Keys _id, name, stepId, domainInformation, dataset, project, processingInfo, creationTS, latestUpdateTS are unchanged and follow the classic of representation only dataSpecification keys are changed and are described as above :

dataSpecification :
- keyword : Its value is “clusteringInternalIndices”. Cf to mandatory keys.
- valueType : It is the type of processing data values and then depends on them. Cf to mandatory keys.
- meaning: Its value is “clustering internal indices”. Cf to mandatory keys.
- view: Cf to mandatory keys.
- dataLocationId: Cf to mandatory keys.

Currently, only numerical vector can be saved during raw data loading which gives us un single template at this moment.

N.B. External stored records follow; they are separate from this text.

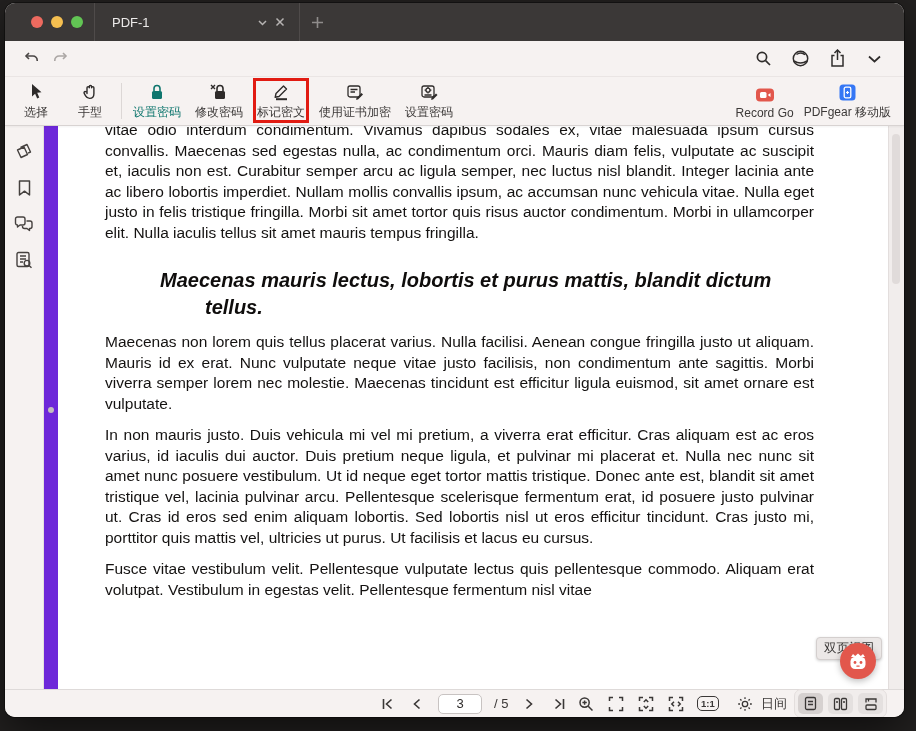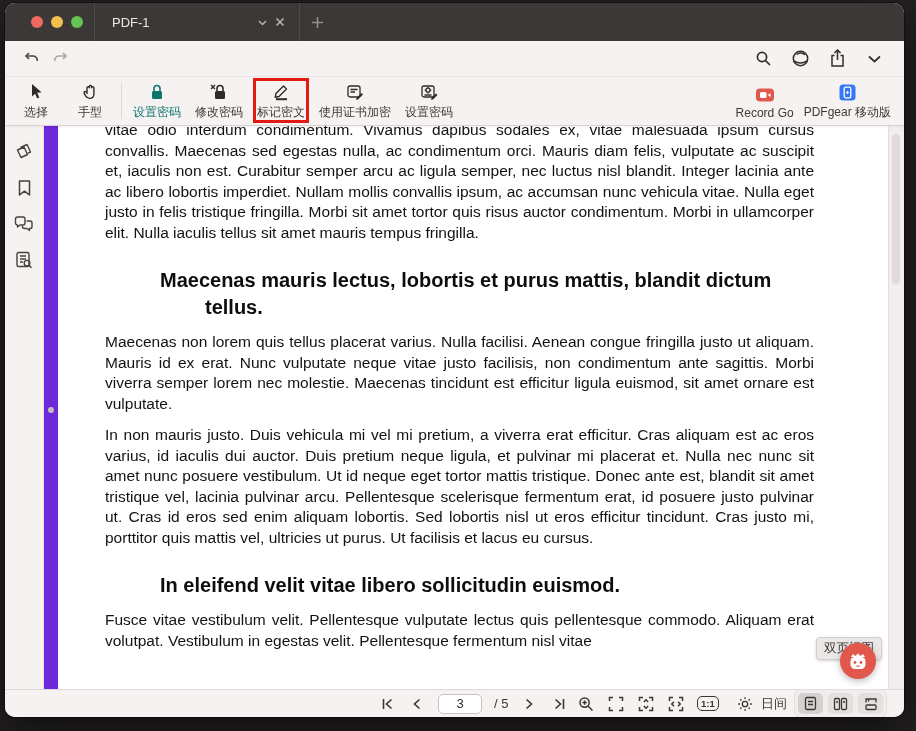"Maecenas mauris lectus, lobortis et" .page .doc-heading { font-style: none -> italic }
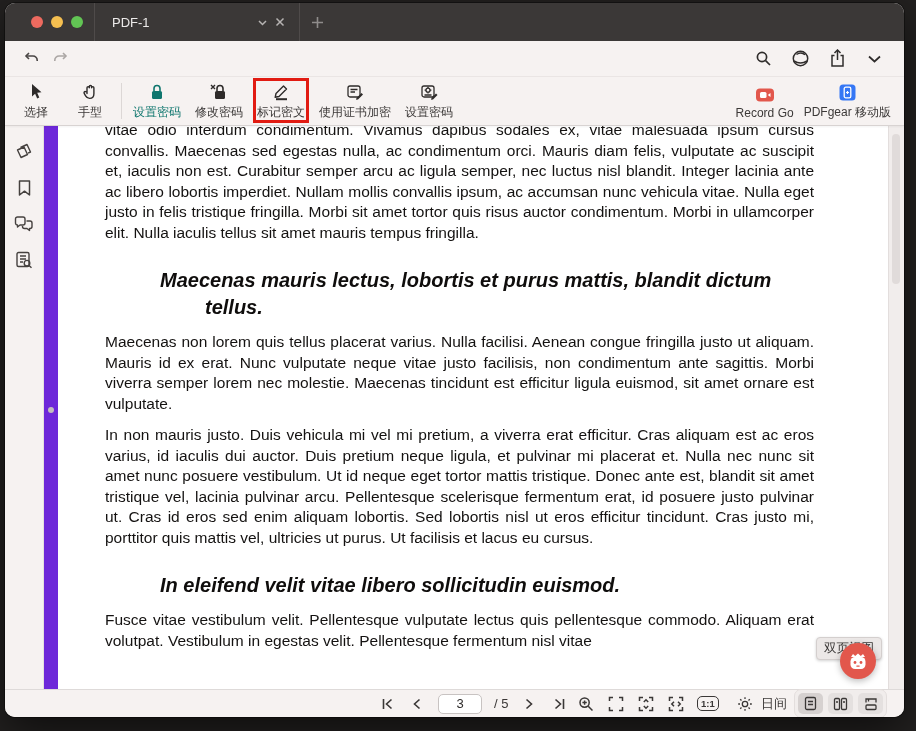"In eleifend velit vitae libero" div.doc-heading { html: <div>In eleifend velit vitae libero sollicitudin euismod.</div> -> none }
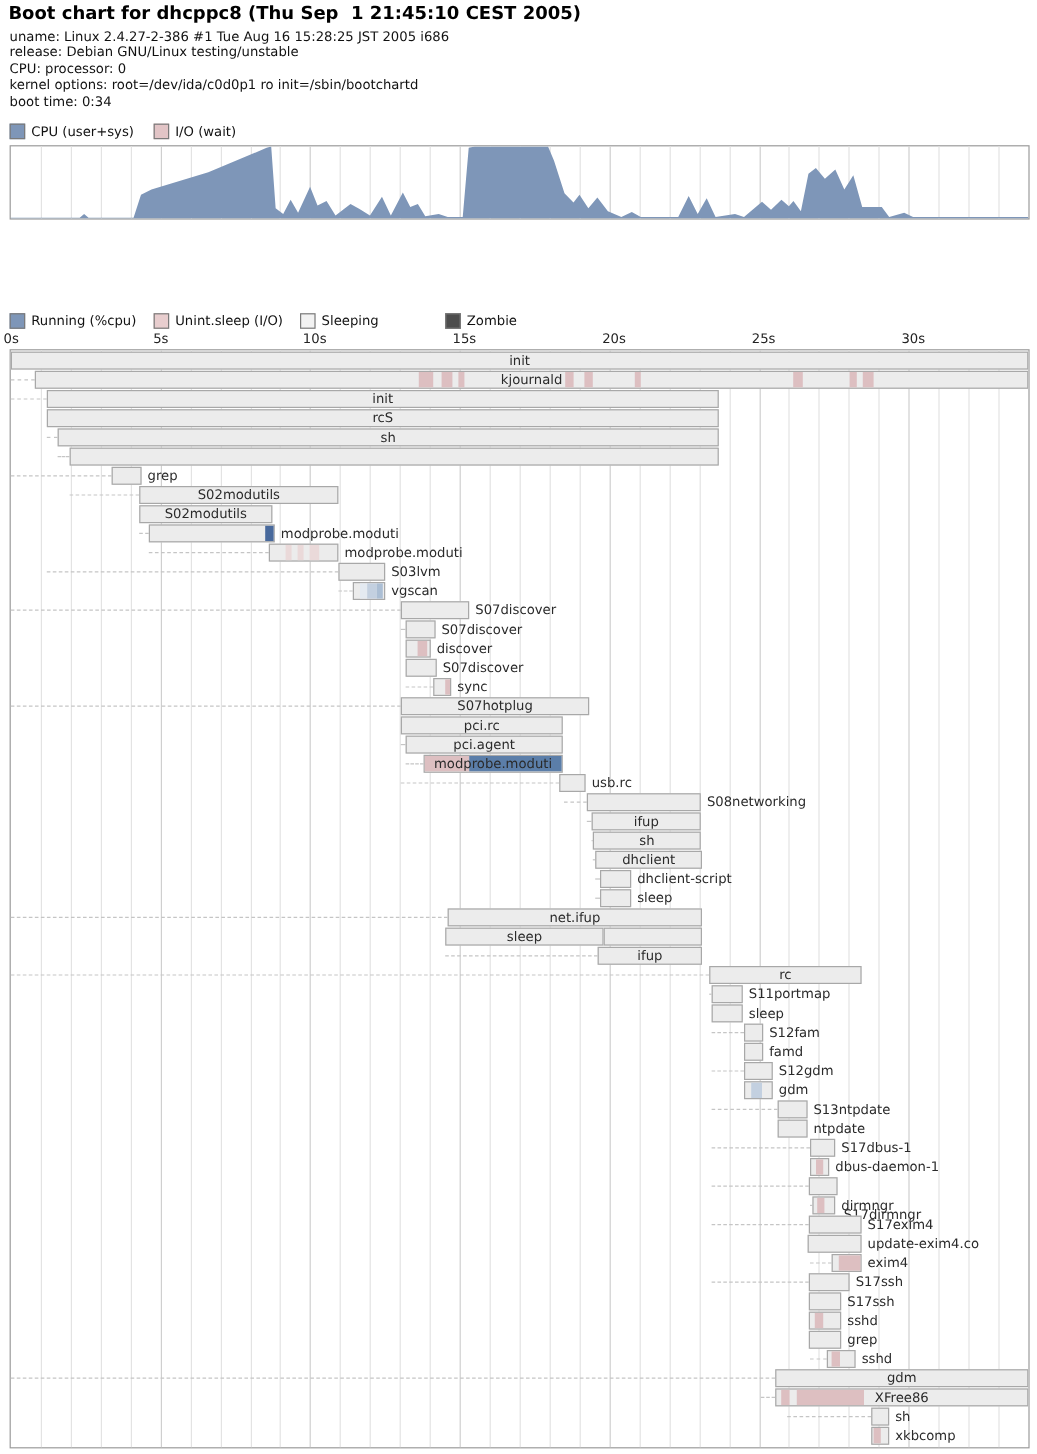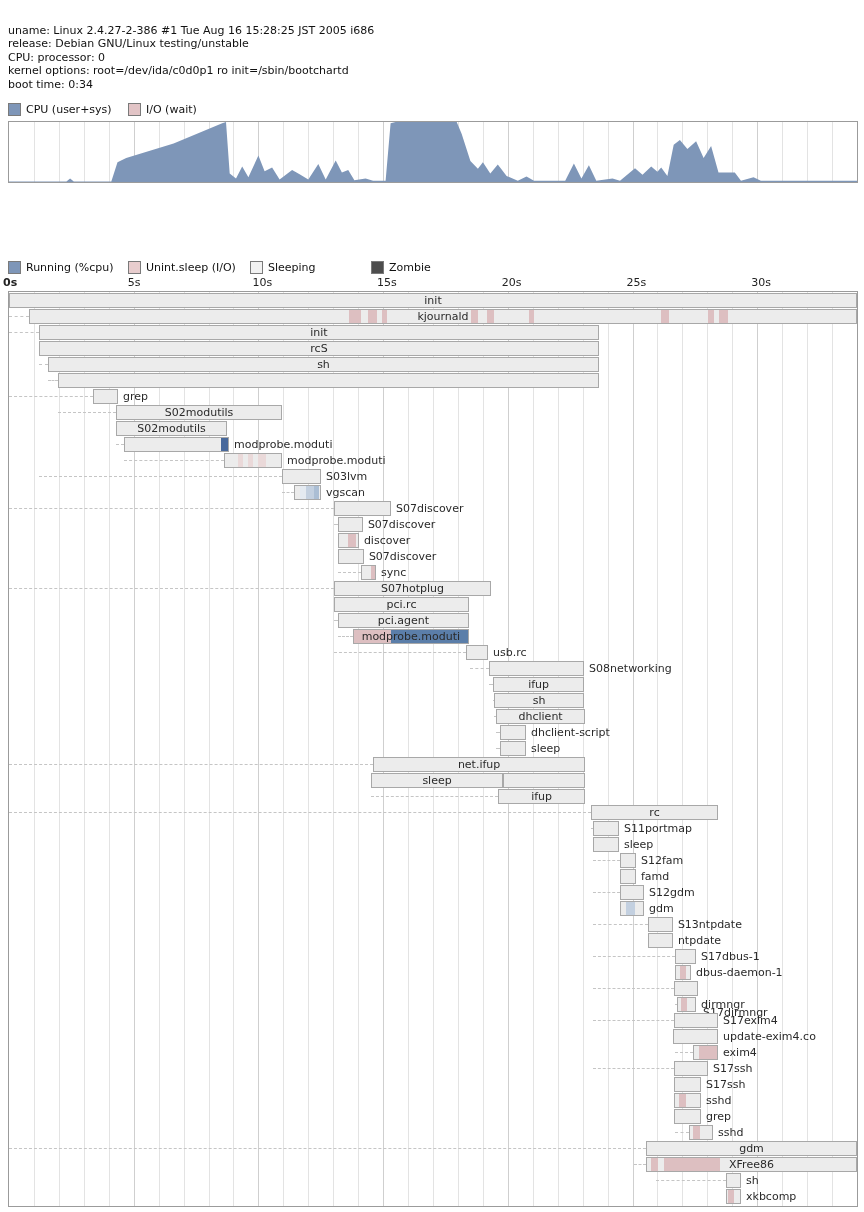"Boot chart for dhcppc8 (Thu" h1.title { html: none -> <h1>Boot chart for dhcppc8 (Thu Sep 1 21:45:10 CEST 2005)</h1> }
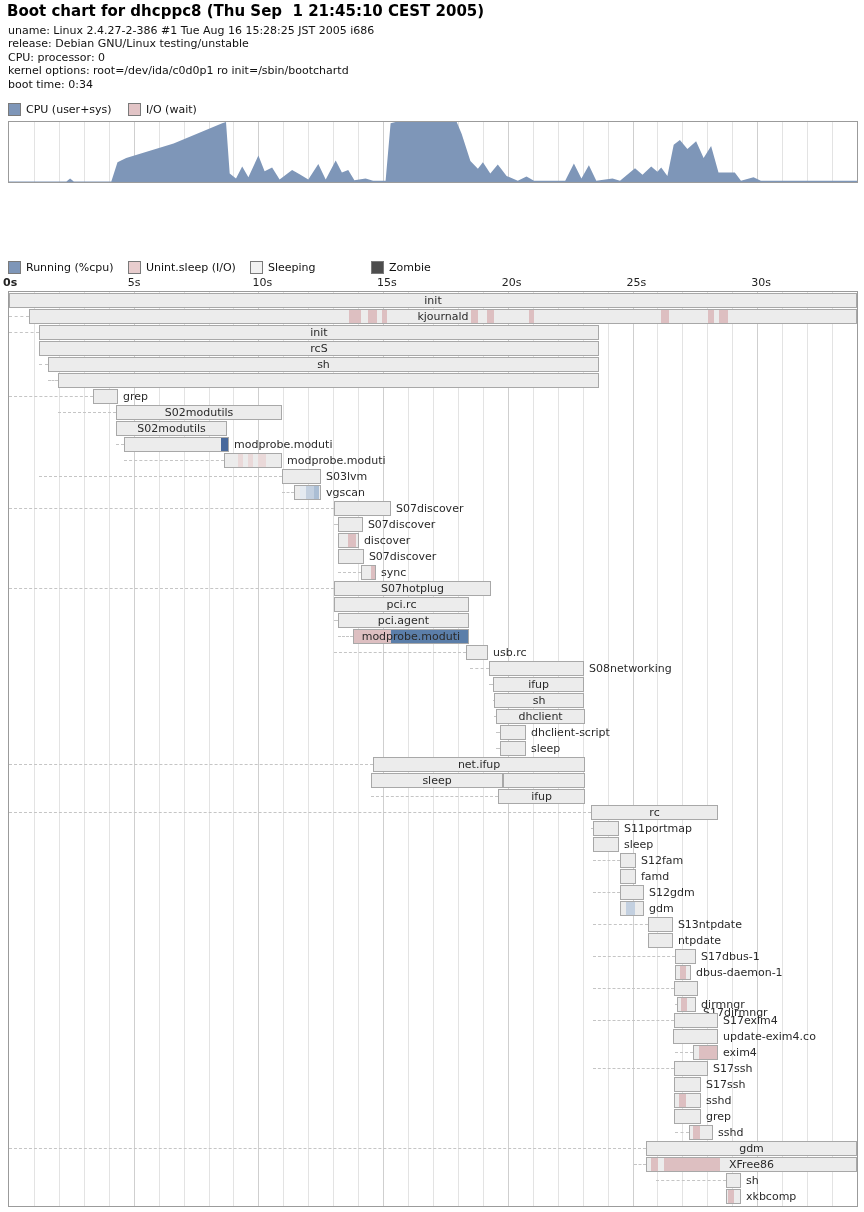"0s" div.tick-label { font-weight: bold -> none }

JSON template for numerical vector processing data representation.


{
  "dataSpecification": {
    "keyword": "clusteringInternalIndices",
    "valueType": {
      "dataType": "numerical",
      "structureType": "scalar"
    },
    "meaning": "clustering internal indices",
    "view": {
      "name": "view_02-02-2023_10:06:08",
      "id": "63db8b1047b888b6942d7367"
    },
    "dataLocationId": "63db8d55c8a49c108a4d38af",
    "inPutParameters": {
      "dataLocationOfNormalization": "63db8baff5df0b234518d0e3",
      "metric": "euclidean",
      "indices_name": [
        "ballHall",
        "davisBuldin",
        "wGSS"
      ]
    }
  }
}

Observations

We save the observations in mongoDB.

{
  "_id": "ObjectId(63db8d55c8a49c108a4d38b2)",
  "name": "ballHall",
  "value": 1686361.751482711,
  "representationId": "ObjectId(63db8d55c8a49c108a4d38ac)"
}